«Amo le sfide, amo tuffarmi dentro acque agitate e cercare un appiglio, uno scoglio, un arcipelago da scoprire come un vero esploratore»
Sono diversi gli spettacoli che negli anni il regista, drammaturgo e attore italiano Luciano Melchionna ha portato in scena, contribuendo ad apportare un contributo all’arte del teatro con le sue storie mai scontate, che hanno lasciato sempre spunti di riflessione. “L’ala destra del Dio di cuoio” (Prodotto da Ente Teatro Cronaca Vesuvioteatro in collaborazione con SportOpera) è il titolo del nuovo spettacolo di Luciano Melchionna, con Veronica D’Elia e Sara Esposito, scritto a quattro mani con Sara Bilotti. La messa in scena, al Teatro Nuovo di Napoli dal 17 febbraio, omaggia Pier Paolo Pasolini e il suo amato gioco del calcio.
Cosa può raccontarci del suo ultimo spettacolo “L’ala destra del Dio di cuoio”?
«Amo le sfide, amo tuffarmi dentro acque agitate e cercare un appiglio, uno scoglio, un arcipelago da scoprire come un vero esploratore, mettendo insieme informazioni e proiezioni per farne ponti. Lanciarsi in un simile progetto, sfiorare un profeta unico al mondo – che ha detto tanto e sul quale tanto si è già detto – e raccontare come mi vibra dentro e come rimbalza e decanta fuori da me è stata una scelta irrinunciabile. Pasolini il profeta, appunto, l’intellettuale, il poeta, il temerario provocatore era agito dalle contraddizioni apparenti agli occhi dell’uomo superficiale ma tipiche di una grande mente. Era religioso Pasolini, animato da una religione non confessionale ovviamente, una tensione continua come la definisce lui, una tensione che è l’anima del mondo, che svela il miracolo delle cose, di tutte
le cose, anche del calcio come imprescindibile formazione dell’adulto tramite il gioco, la sana competizione, il ricamo delle proprie potenzialità fisiche e mentali, agite con mente limpida, in grado di neutralizzare il grande inganno. Inganno che invece poi ha preteso di inglobarla la nostra mente e ha fagocitato il calcio, spogliandolo di ogni sacralità e piegandolo al servizio del dio denaro. Così facciamo noi esseri umani, così ci avvisava Lui».
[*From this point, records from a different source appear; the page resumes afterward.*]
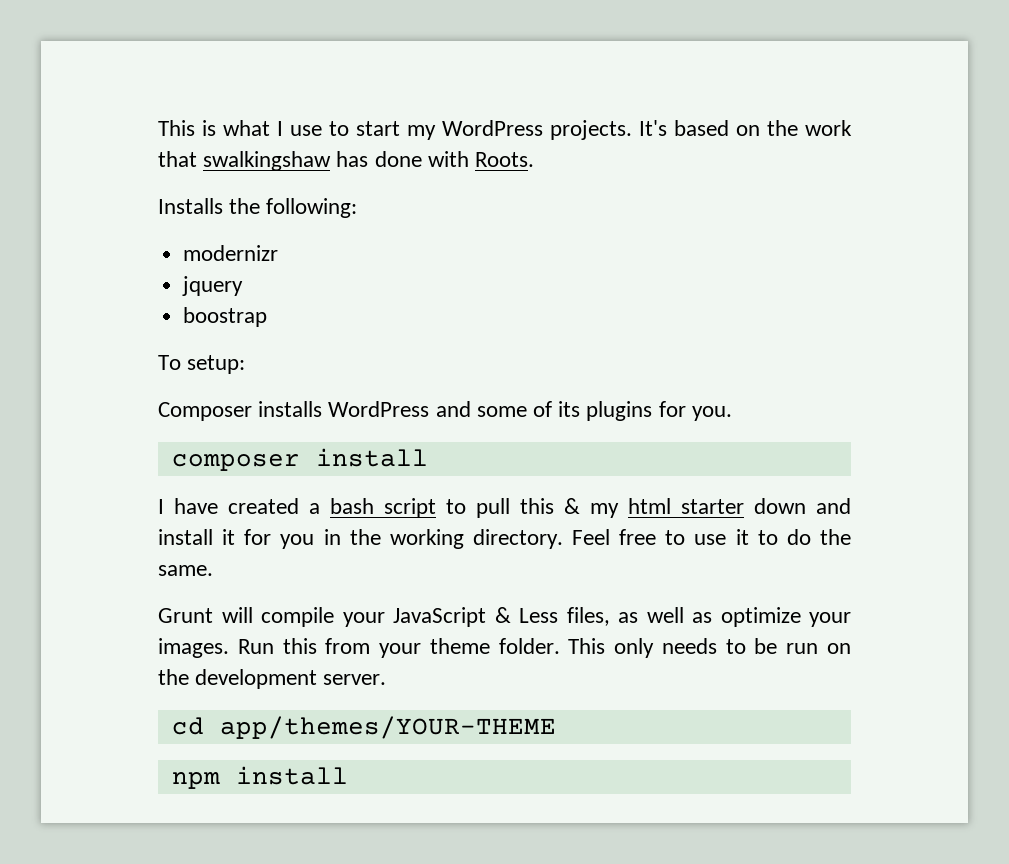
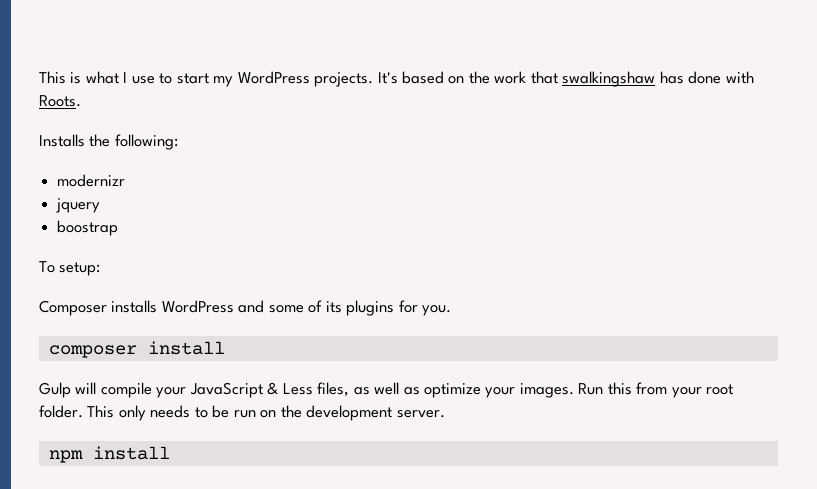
- I have created a bash script to pull this & my html starter down and install it for you in the working directory. Feel free to use it to do the same.
- Grunt will compile your JavaScript & Less files, as well as optimize your images.
+ Gulp will compile your JavaScript & Less files, as well as optimize your images.
- Run this from your theme folder.
+ Run this from your root folder.
- cd app/themes/YOUR-THEME

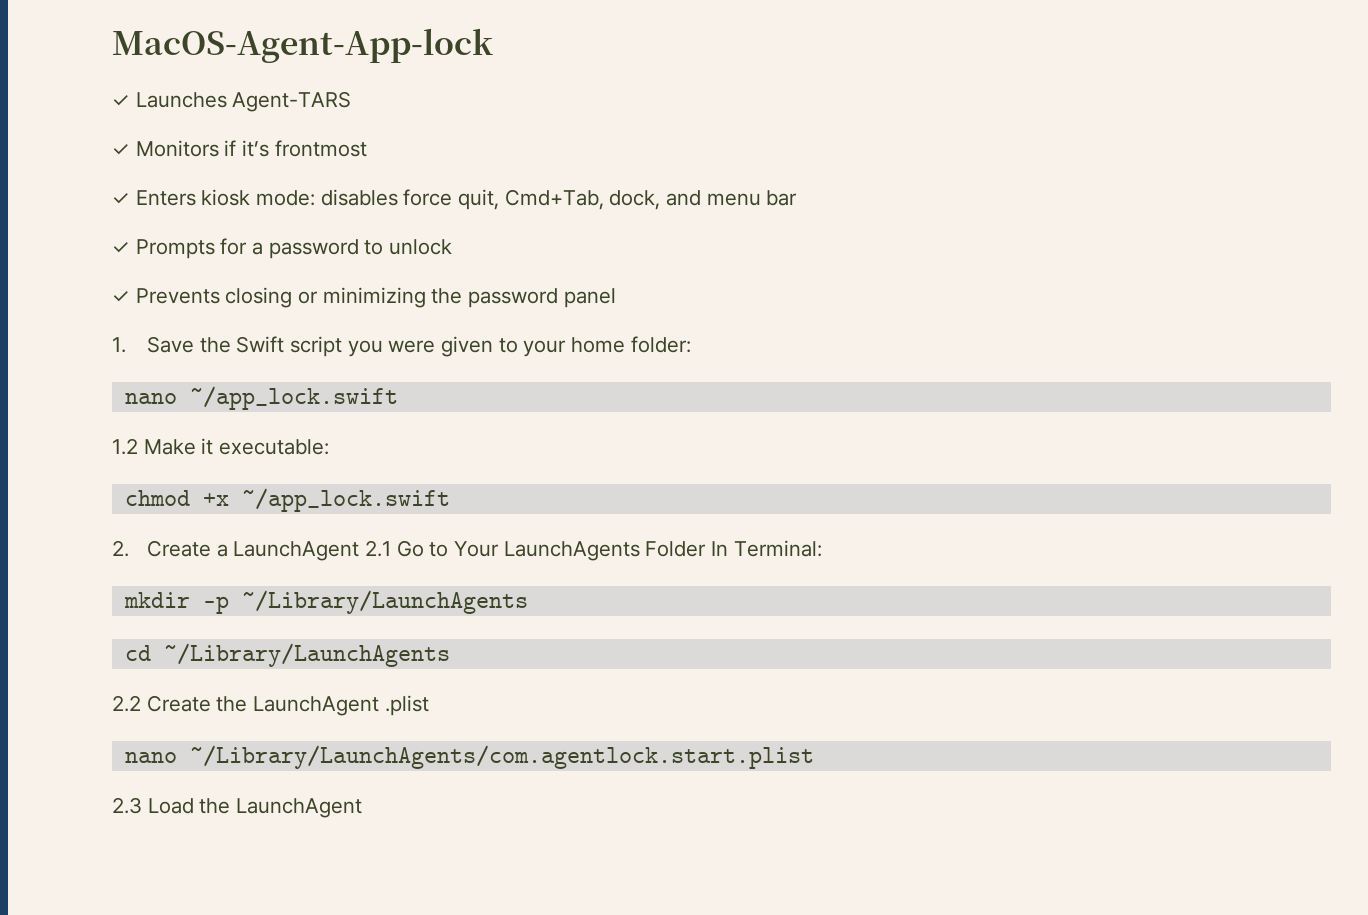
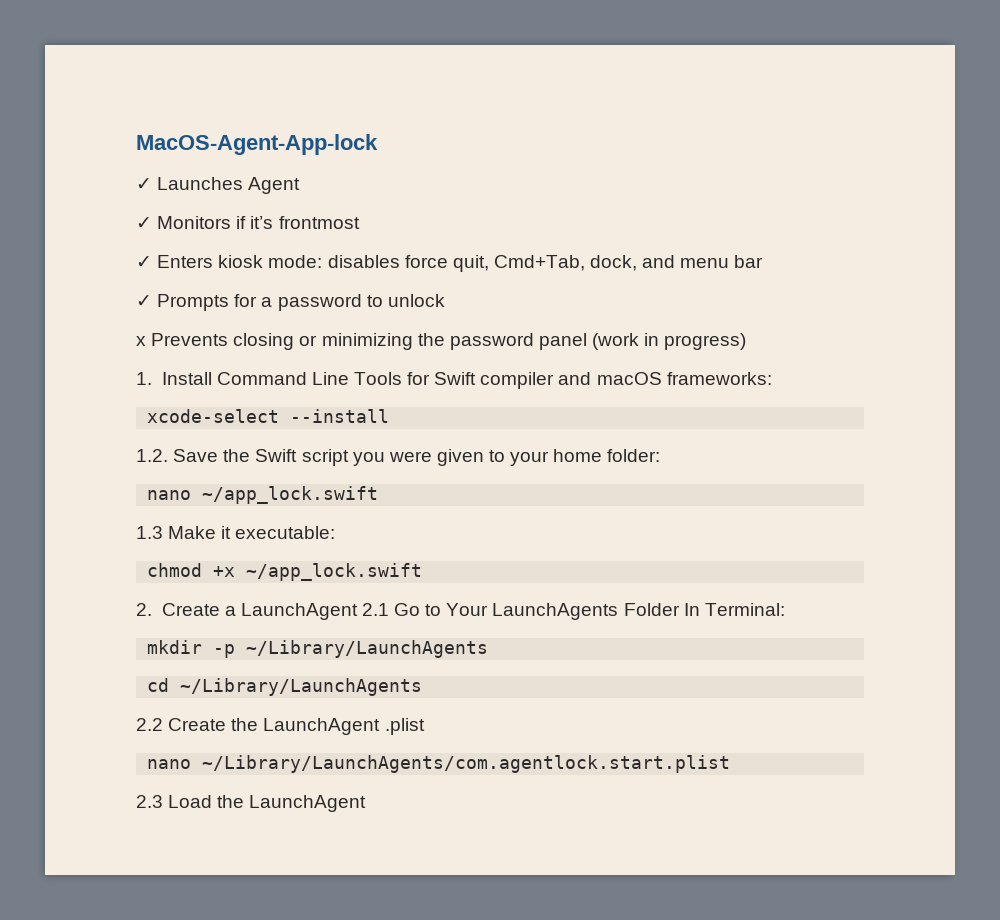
- ✓ Launches Agent-TARS
+ ✓ Launches Agent
- ✓ Prevents closing or minimizing the password panel
- 1. Save the Swift script you were given to your home folder:
+ x Prevents closing or minimizing the password panel (work in progress)
+ 1. Install Command Line Tools for Swift compiler and macOS frameworks:
+ xcode-select --install
+ 1.2. Save the Swift script you were given to your home folder:
- 1.2 Make it executable:
+ 1.3 Make it executable:

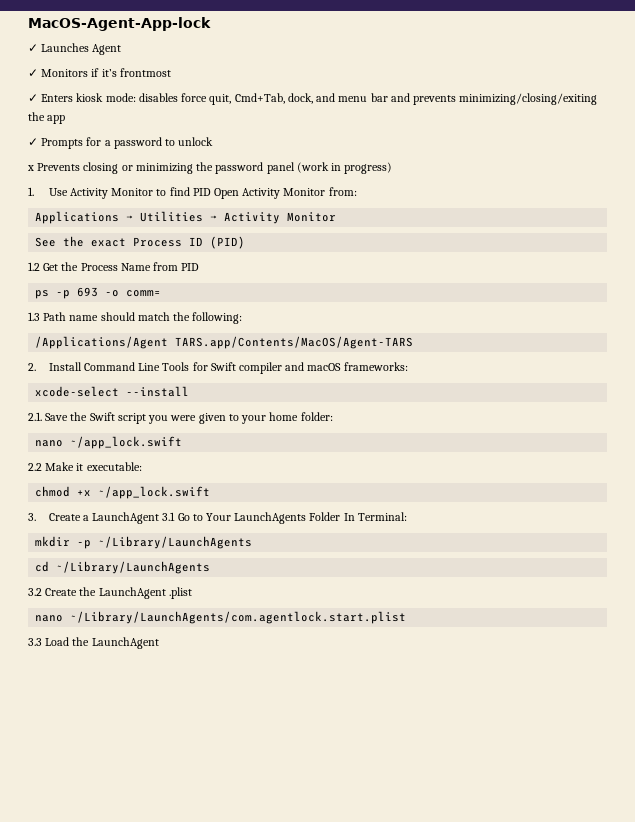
- ✓ Enters kiosk mode: disables force quit, Cmd+Tab, dock, and menu bar
+ ✓ Enters kiosk mode: disables force quit, Cmd+Tab, dock, and menu bar and prevents minimizing/closing/exiting the app
- 1. Install Command Line Tools for Swift compiler and macOS frameworks:
+ 1. Use Activity Monitor to find PID Open Activity Monitor from:
+ Applications → Utilities → Activity Monitor
+ See the exact Process ID (PID)
+ 1.2 Get the Process Name from PID
+ ps -p 693 -o comm=
+ 1.3 Path name should match the following:
+ /Applications/Agent TARS.app/Contents/MacOS/Agent-TARS
+ 2. Install Command Line Tools for Swift compiler and macOS frameworks:
- 1.2. Save the Swift script you were given to your home folder:
+ 2.1. Save the Swift script you were given to your home folder:
- 1.3 Make it executable:
+ 2.2 Make it executable:
- 2. Create a LaunchAgent 2.1 Go to Your LaunchAgents Folder In Terminal:
+ 3. Create a LaunchAgent 3.1 Go to Your LaunchAgents Folder In Terminal:
- 2.2 Create the LaunchAgent .plist
+ 3.2 Create the LaunchAgent .plist
- 2.3 Load the LaunchAgent
+ 3.3 Load the LaunchAgent

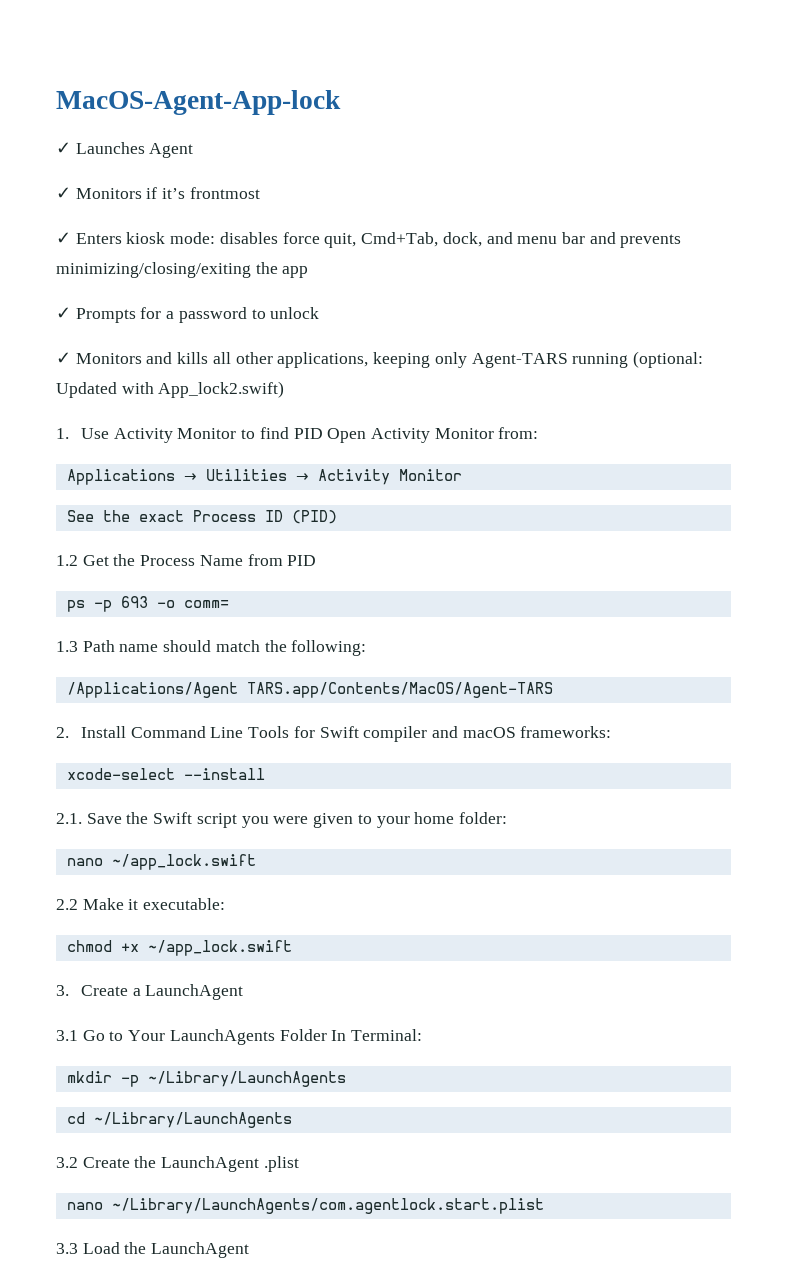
- x Prevents closing or minimizing the password panel (work in progress)
+ ✓ Monitors and kills all other applications, keeping only Agent-TARS running (optional: Updated with App_lock2.swift)
- 3. Create a LaunchAgent 3.1 Go to Your LaunchAgents Folder In Terminal:
+ 3. Create a LaunchAgent
+ 3.1 Go to Your LaunchAgents Folder In Terminal:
In una precedente intervista ha dichiarato: «Nel mio modo di lavorare c’è sempre l’ascoltare e annusare l’aria che tira intorno a me. Cerco sempre di raccontare qualcosa che in qualche modo ho sperimentato sulla mia pelle, qualcosa che ho letto negli occhi di chi mi sta intorno». Quanto è stato lungo e complesso questo lavoro prima di portarlo in scena?
«Questa volta gli occhi che mi hanno ispirato – oltre quelli degli ideatori di Sport Opera, Claudio Di Palma e Geppi Liguoro che mi hanno spronato e provocato a scrivere anche il seguito di Spoglia/toy – sono stati proprio quelli di Pasolini: un vecchio articolo di giornale lo ritraeva accanto ad un altro articolo con un’altra foto di gente perduta, di lestofanti arroganti come il loro troppo denaro esibito, sporco come i loro occhi. Gli occhi di quel ‘cristo’, accanto, hanno conquistato la mia attenzione, mi hanno incantato, accarezzato l’anima, inumidito gli occhi. Il lavoro di lettura e approfondimento è durato mesi, ho letto tutto il possibile di e su Pasolini, all’inizio faticando, qua e là, ad entrare fino in fondo nel suo mondo altissimo, non lo nascondo, poi ho cominciato a vomitare parole e pensieri che avevano un senso, quasi mio malgrado: ho sentito di aver capito, all’improvviso, ed è nata la poesia che chiude lo spettacolo e che a mio avviso racconta esattamente chi è stato, per me, questo uomo incredibile».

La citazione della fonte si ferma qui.